_What the task asks_
Each line below should be repeated exactly, but no picture should be carried over.

_Dataset content_

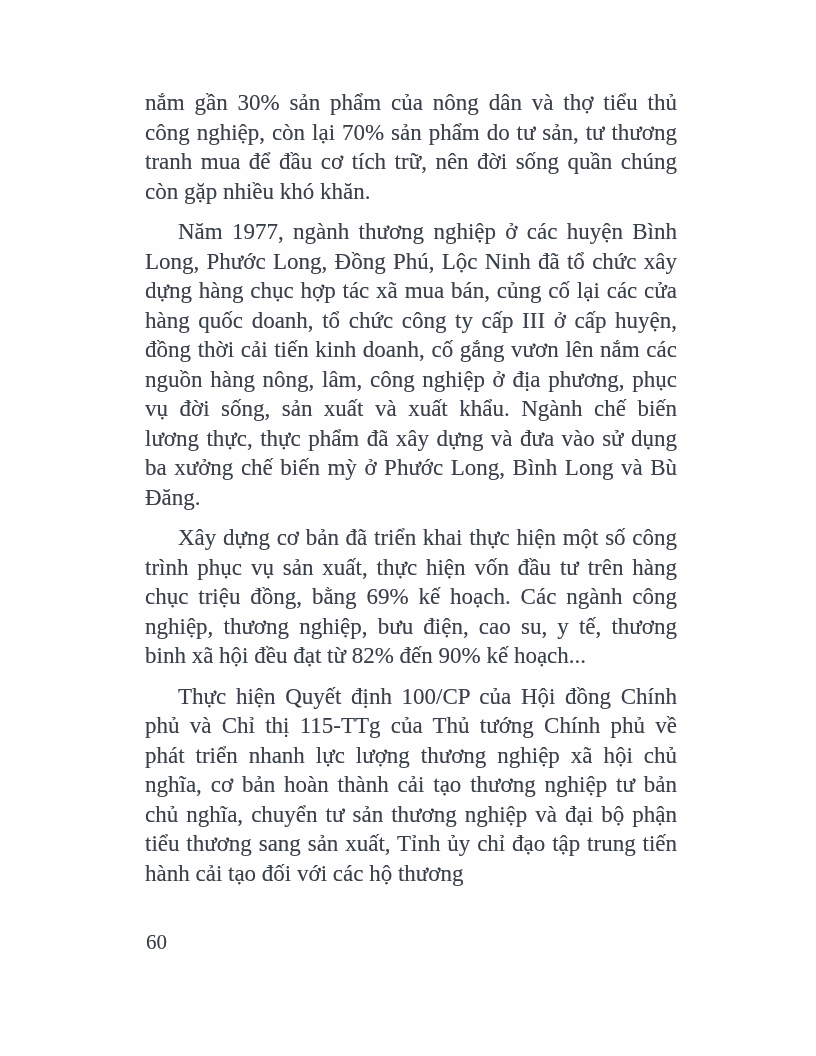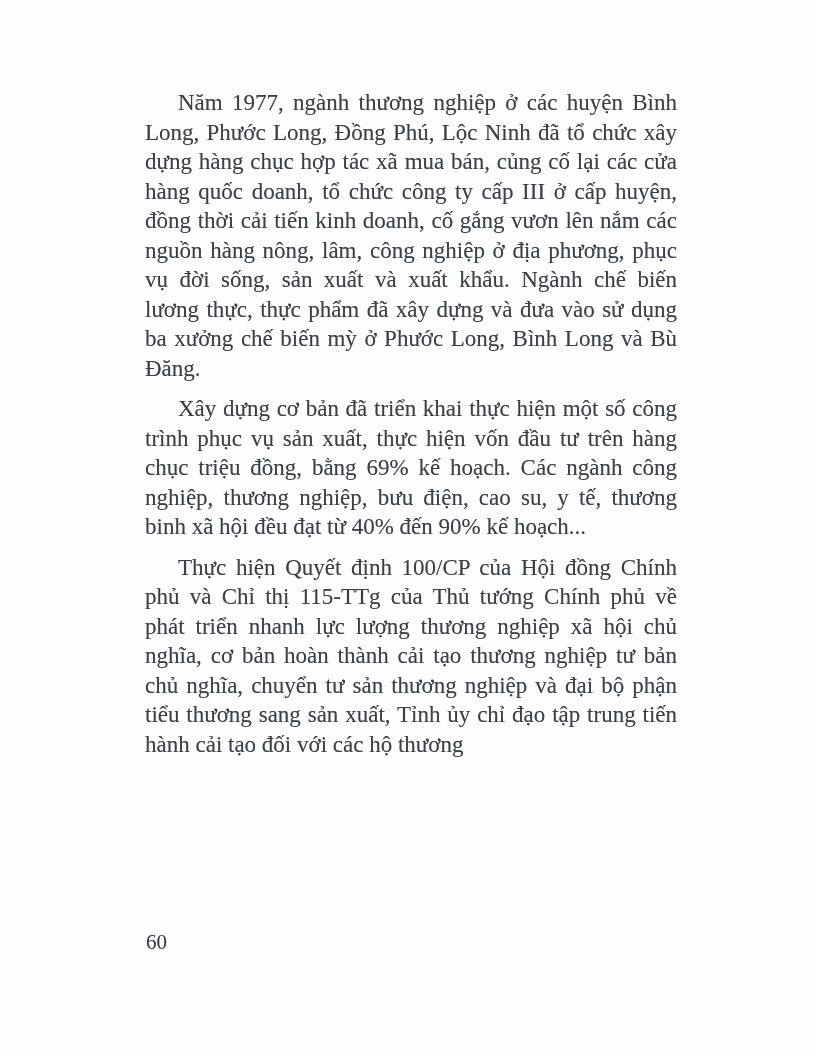--- a/index.html
+++ b/index.html
@@ -47,6 +47,7 @@
 <body>
 
 <main class="text-block">
+  <p class="para no-indent">nắm gần 30% sản phẩm của nông dân và thợ tiểu thủ công nghiệp, còn lại 70% sản phẩm do tư sản, tư thương tranh mua để đầu cơ tích trữ, nên đời sống quần chúng còn gặp nhiều khó khăn.</p>
   <p class="para">Năm 1977, ngành thương nghiệp ở các huyện Bình Long, Phước Long, Đồng Phú, Lộc Ninh đã tổ chức xây dựng hàng chục hợp tác xã mua bán, củng cố lại các cửa hàng quốc doanh, tổ chức công ty cấp III ở cấp huyện, đồng thời cải tiến kinh doanh, cố gắng vươn lên nắm các nguồn hàng nông, lâm, công nghiệp ở địa phương, phục vụ đời sống, sản xuất và xuất khẩu. Ngành chế biến lương thực, thực phẩm đã xây dựng và đưa vào sử dụng ba xưởng chế biến mỳ ở Phước Long, Bình Long và Bù Đăng.</p>
   <p class="para">Xây dựng cơ bản đã triển khai thực hiện một số công trình phục vụ sản xuất, thực hiện vốn đầu tư trên hàng chục triệu đồng, bằng 69% kế hoạch. Các ngành công nghiệp, thương nghiệp, bưu điện, cao su, y tế, thương binh xã hội đều đạt từ 40% đến 90% kế hoạch...</p>
   <p class="para">Thực hiện Quyết định 100/CP của Hội đồng Chính phủ và Chỉ thị 115-TTg của Thủ tướng Chính phủ về phát triển nhanh lực lượng thương nghiệp xã hội chủ nghĩa, cơ bản hoàn thành cải tạo thương nghiệp tư bản chủ nghĩa, chuyển tư sản thương nghiệp và đại bộ phận tiểu thương sang sản xuất, Tỉnh ủy chỉ đạo tập trung tiến hành cải tạo đối với các hộ thương</p>

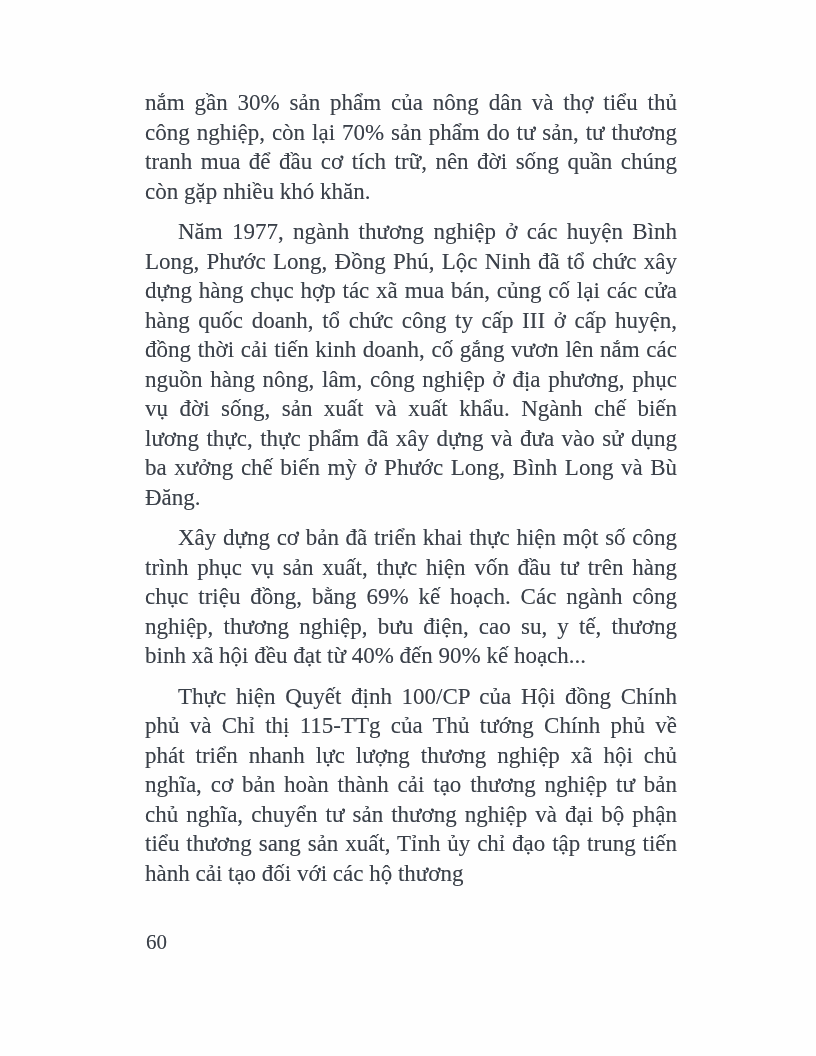--- a/index.html
+++ b/index.html
@@ -49,7 +49,7 @@
 <main class="text-block">
   <p class="para no-indent">nắm gần 30% sản phẩm của nông dân và thợ tiểu thủ công nghiệp, còn lại 70% sản phẩm do tư sản, tư thương tranh mua để đầu cơ tích trữ, nên đời sống quần chúng còn gặp nhiều khó khăn.</p>
   <p class="para">Năm 1977, ngành thương nghiệp ở các huyện Bình Long, Phước Long, Đồng Phú, Lộc Ninh đã tổ chức xây dựng hàng chục hợp tác xã mua bán, củng cố lại các cửa hàng quốc doanh, tổ chức công ty cấp III ở cấp huyện, đồng thời cải tiến kinh doanh, cố gắng vươn lên nắm các nguồn hàng nông, lâm, công nghiệp ở địa phương, phục vụ đời sống, sản xuất và xuất khẩu. Ngành chế biến lương thực, thực phẩm đã xây dựng và đưa vào sử dụng ba xưởng chế biến mỳ ở Phước Long, Bình Long và Bù Đăng.</p>
-  <p class="para">Xây dựng cơ bản đã triển khai thực hiện một số công trình phục vụ sản xuất, thực hiện vốn đầu tư trên hàng chục triệu đồng, bằng 69% kế hoạch. Các ngành công nghiệp, thương nghiệp, bưu điện, cao su, y tế, thương binh xã hội đều đạt từ 40% đến 90% kế hoạch...</p>
+  <p class="para">Xây dựng cơ bản đã triển khai thực hiện một số công trình phục vụ sản xuất, thực hiện vốn đầu tư trên hàng chục triệu đồng, bằng 69% kế hoạch. Các ngành công nghiệp, thương nghiệp, bưu điện, cao su, y tế, thương binh xã hội đều đạt từ 82% đến 90% kế hoạch...</p>
   <p class="para">Thực hiện Quyết định 100/CP của Hội đồng Chính phủ và Chỉ thị 115-TTg của Thủ tướng Chính phủ về phát triển nhanh lực lượng thương nghiệp xã hội chủ nghĩa, cơ bản hoàn thành cải tạo thương nghiệp tư bản chủ nghĩa, chuyển tư sản thương nghiệp và đại bộ phận tiểu thương sang sản xuất, Tỉnh ủy chỉ đạo tập trung tiến hành cải tạo đối với các hộ thương</p>
 </main>
 

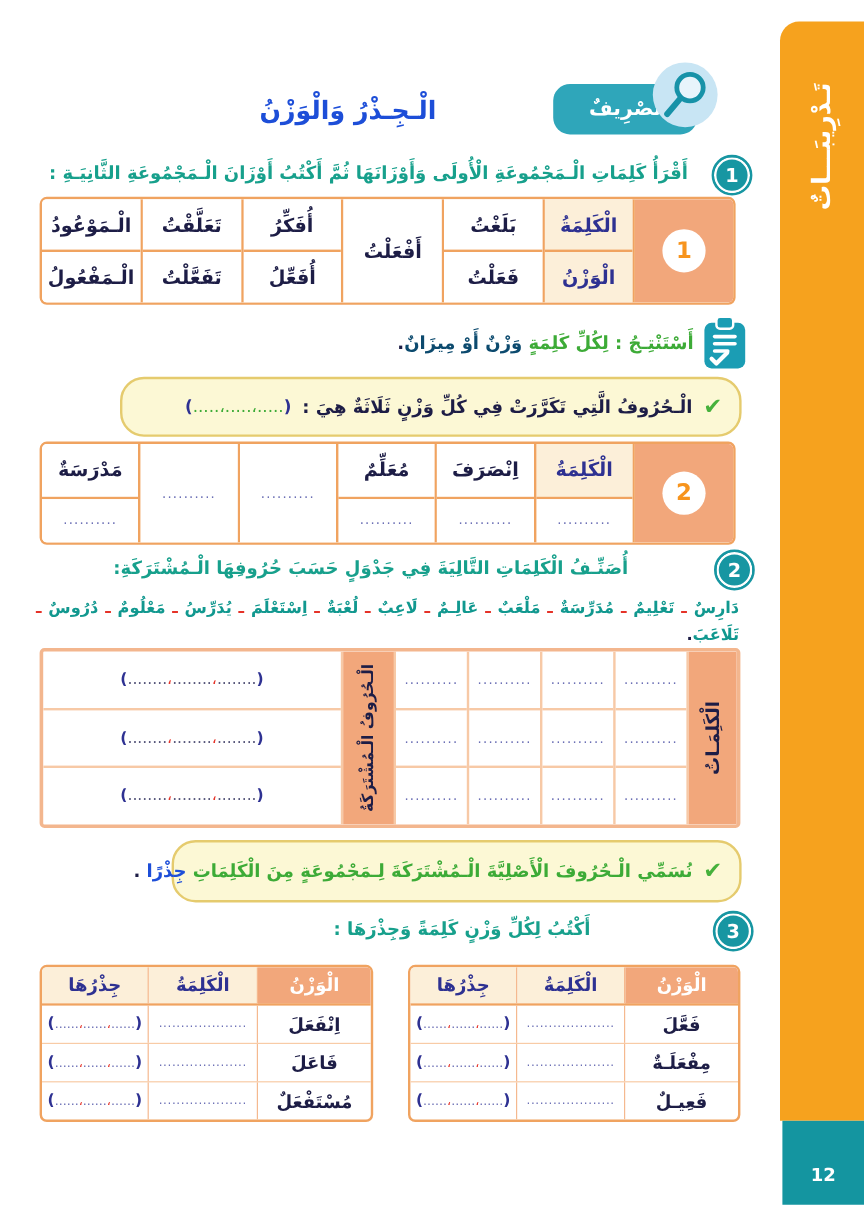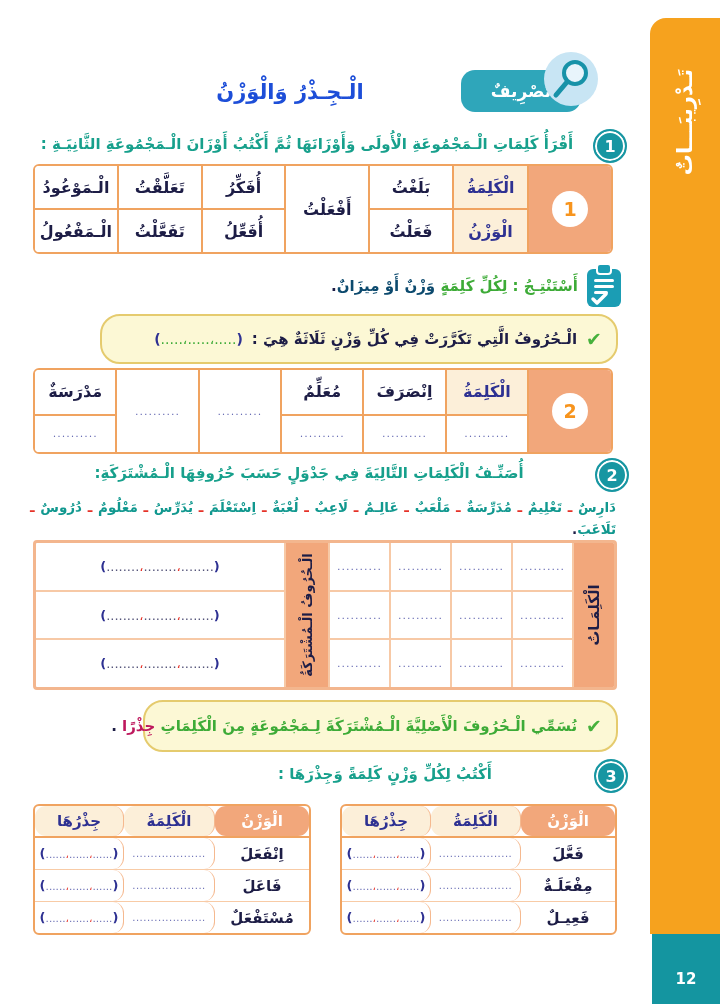--- a/index.html
+++ b/index.html
@@ -53,7 +53,7 @@
   .ynote .ntext{font-size:15px;font-weight:bold;line-height:1.5;white-space:nowrap;}
   .note1-text{color:#1D1D46;}
   .note2-text{color:#3DAB37;}
-  .note2-red{color:#be185d;font-size:15px;font-weight:bold;}
+  .note2-red{color:#1d4ed8;font-size:15px;font-weight:bold;}
   .note2-dark{color:#1D1D46;font-size:15px;font-weight:bold;}
 
   

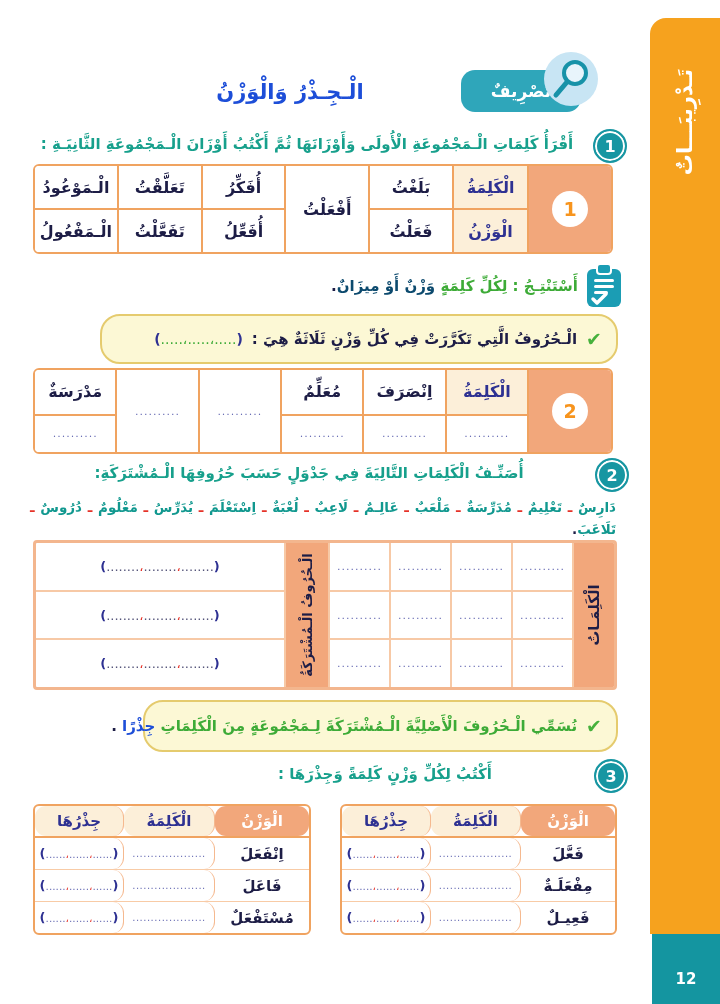--- a/index.html
+++ b/index.html
@@ -98,7 +98,7 @@
   .pt-hrow{height:30px;flex:none;display:flex;direction:rtl;border-bottom:2px solid #F0A360;}
   .pt-row{flex:1;display:flex;direction:rtl;border-bottom:1.5px solid #F8CBA6;}
   .pt-row:last-child{border-bottom:none;}
-  .pt-cell{display:flex;align-items:center;justify-content:center;direction:rtl;min-width:0;border-radius:11px;}
+  .pt-cell{display:flex;align-items:center;justify-content:center;direction:rtl;min-width:0;}
   .pt-wazn{flex:none;width:94px;}
   .pt-kalima{flex:1;border-inline-start:1.5px solid #F5B98F;}
   .pt-root{flex:none;width:88px;border-inline-start:1.5px solid #F5B98F;}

_Reply_
--- a/index.html
+++ b/index.html
@@ -47,6 +47,7 @@
 <body>
 
 <main class="text-block">
+  <p class="para no-indent">nắm gần 30% sản phẩm của nông dân và thợ tiểu thủ công nghiệp, còn lại 70% sản phẩm do tư sản, tư thương tranh mua để đầu cơ tích trữ, nên đời sống quần chúng còn gặp nhiều khó khăn.</p>
   <p class="para">Năm 1977, ngành thương nghiệp ở các huyện Bình Long, Phước Long, Đồng Phú, Lộc Ninh đã tổ chức xây dựng hàng chục hợp tác xã mua bán, củng cố lại các cửa hàng quốc doanh, tổ chức công ty cấp III ở cấp huyện, đồng thời cải tiến kinh doanh, cố gắng vươn lên nắm các nguồn hàng nông, lâm, công nghiệp ở địa phương, phục vụ đời sống, sản xuất và xuất khẩu. Ngành chế biến lương thực, thực phẩm đã xây dựng và đưa vào sử dụng ba xưởng chế biến mỳ ở Phước Long, Bình Long và Bù Đăng.</p>
   <p class="para">Xây dựng cơ bản đã triển khai thực hiện một số công trình phục vụ sản xuất, thực hiện vốn đầu tư trên hàng chục triệu đồng, bằng 69% kế hoạch. Các ngành công nghiệp, thương nghiệp, bưu điện, cao su, y tế, thương binh xã hội đều đạt từ 40% đến 90% kế hoạch...</p>
   <p class="para">Thực hiện Quyết định 100/CP của Hội đồng Chính phủ và Chỉ thị 115-TTg của Thủ tướng Chính phủ về phát triển nhanh lực lượng thương nghiệp xã hội chủ nghĩa, cơ bản hoàn thành cải tạo thương nghiệp tư bản chủ nghĩa, chuyển tư sản thương nghiệp và đại bộ phận tiểu thương sang sản xuất, Tỉnh ủy chỉ đạo tập trung tiến hành cải tạo đối với các hộ thương</p>

--- a/index.html
+++ b/index.html
@@ -49,7 +49,7 @@
 <main class="text-block">
   <p class="para no-indent">nắm gần 30% sản phẩm của nông dân và thợ tiểu thủ công nghiệp, còn lại 70% sản phẩm do tư sản, tư thương tranh mua để đầu cơ tích trữ, nên đời sống quần chúng còn gặp nhiều khó khăn.</p>
   <p class="para">Năm 1977, ngành thương nghiệp ở các huyện Bình Long, Phước Long, Đồng Phú, Lộc Ninh đã tổ chức xây dựng hàng chục hợp tác xã mua bán, củng cố lại các cửa hàng quốc doanh, tổ chức công ty cấp III ở cấp huyện, đồng thời cải tiến kinh doanh, cố gắng vươn lên nắm các nguồn hàng nông, lâm, công nghiệp ở địa phương, phục vụ đời sống, sản xuất và xuất khẩu. Ngành chế biến lương thực, thực phẩm đã xây dựng và đưa vào sử dụng ba xưởng chế biến mỳ ở Phước Long, Bình Long và Bù Đăng.</p>
-  <p class="para">Xây dựng cơ bản đã triển khai thực hiện một số công trình phục vụ sản xuất, thực hiện vốn đầu tư trên hàng chục triệu đồng, bằng 69% kế hoạch. Các ngành công nghiệp, thương nghiệp, bưu điện, cao su, y tế, thương binh xã hội đều đạt từ 40% đến 90% kế hoạch...</p>
+  <p class="para">Xây dựng cơ bản đã triển khai thực hiện một số công trình phục vụ sản xuất, thực hiện vốn đầu tư trên hàng chục triệu đồng, bằng 69% kế hoạch. Các ngành công nghiệp, thương nghiệp, bưu điện, cao su, y tế, thương binh xã hội đều đạt từ 82% đến 90% kế hoạch...</p>
   <p class="para">Thực hiện Quyết định 100/CP của Hội đồng Chính phủ và Chỉ thị 115-TTg của Thủ tướng Chính phủ về phát triển nhanh lực lượng thương nghiệp xã hội chủ nghĩa, cơ bản hoàn thành cải tạo thương nghiệp tư bản chủ nghĩa, chuyển tư sản thương nghiệp và đại bộ phận tiểu thương sang sản xuất, Tỉnh ủy chỉ đạo tập trung tiến hành cải tạo đối với các hộ thương</p>
 </main>
 

--- a/index.html
+++ b/index.html
@@ -53,7 +53,7 @@
   .ynote .ntext{font-size:15px;font-weight:bold;line-height:1.5;white-space:nowrap;}
   .note1-text{color:#1D1D46;}
   .note2-text{color:#3DAB37;}
-  .note2-red{color:#be185d;font-size:15px;font-weight:bold;}
+  .note2-red{color:#1d4ed8;font-size:15px;font-weight:bold;}
   .note2-dark{color:#1D1D46;font-size:15px;font-weight:bold;}
 
   

--- a/index.html
+++ b/index.html
@@ -98,7 +98,7 @@
   .pt-hrow{height:30px;flex:none;display:flex;direction:rtl;border-bottom:2px solid #F0A360;}
   .pt-row{flex:1;display:flex;direction:rtl;border-bottom:1.5px solid #F8CBA6;}
   .pt-row:last-child{border-bottom:none;}
-  .pt-cell{display:flex;align-items:center;justify-content:center;direction:rtl;min-width:0;border-radius:11px;}
+  .pt-cell{display:flex;align-items:center;justify-content:center;direction:rtl;min-width:0;}
   .pt-wazn{flex:none;width:94px;}
   .pt-kalima{flex:1;border-inline-start:1.5px solid #F5B98F;}
   .pt-root{flex:none;width:88px;border-inline-start:1.5px solid #F5B98F;}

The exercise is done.